Artículo de opinión: Los niños/as/es son primeros…en la lista de espera.

10/08/2020

Hace algunas semanas, gran parte de la población miraba expectante el debate sobre el retiro del 10% de las AFP y los últimos ajustes a esta reforma constitucional, dentro de ellos, el apartado que consignaba que ante deuda de pensión de alimentos el dinero sería retenido. Este elemento parecía un extraño momento de cordura de las “autoridades”, y aún más sorprendente, fue el hecho que ante la gran cantidad de deudores que decidió NO solicitar su retiro de fondos para así evitar la retención, avanzaron al pago automático y obligatorio de las pensiones alimenticias con el dinero de las AFP.
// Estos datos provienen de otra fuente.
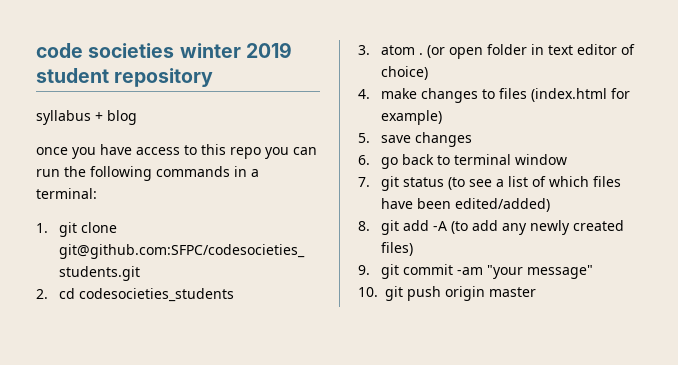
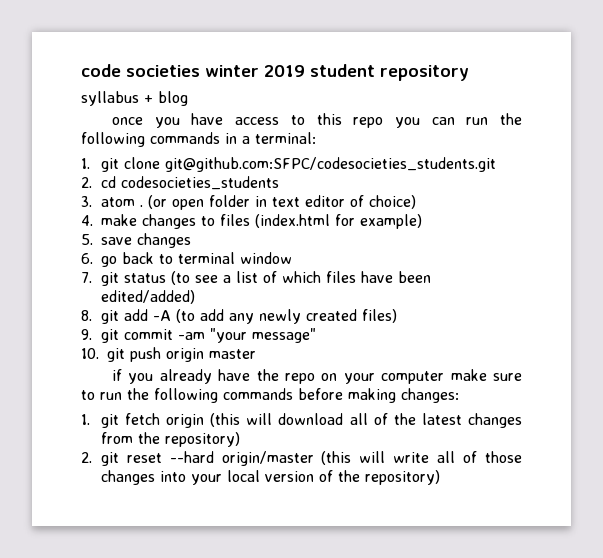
(536, 292) none -> [112,369,522,384] [81,388,459,403] [81,413,522,428] [100,432,240,447] [81,451,522,466] [100,470,440,485] // if you already have the repo on your computer make sure to run the following commands before making changes: // 1. git fetch origin (this will download all of the latest changes from the repository) // 2. git reset --hard origin/master (this will write all of those changes into your local version of the repository)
Por su puesto, y como era de esperar, el momento de lucidez poco duró y en solo 24 horas el Ministro Larraín la tildaba con una “posible inconstitucionalidad” ya que, en sus propia palabras “(…) Existe hoy día una norma, en virtud de la cual, el juez, a petición de parte de oficio, puede establecer medidas cautelares para asegurar en ese caso la obligación del deudor (…) En virtud de esta norma, no sería necesario agregar una norma adicional”.

Es así como el proyecto el día de ayer volvió a sala y hoy se encuentra en discusiónen la cámara de diputad@s, jugando  y atenuando  nuevamente  la defensa de los derechos de más de 400mil NNA (Niños, niñas y adolescentes).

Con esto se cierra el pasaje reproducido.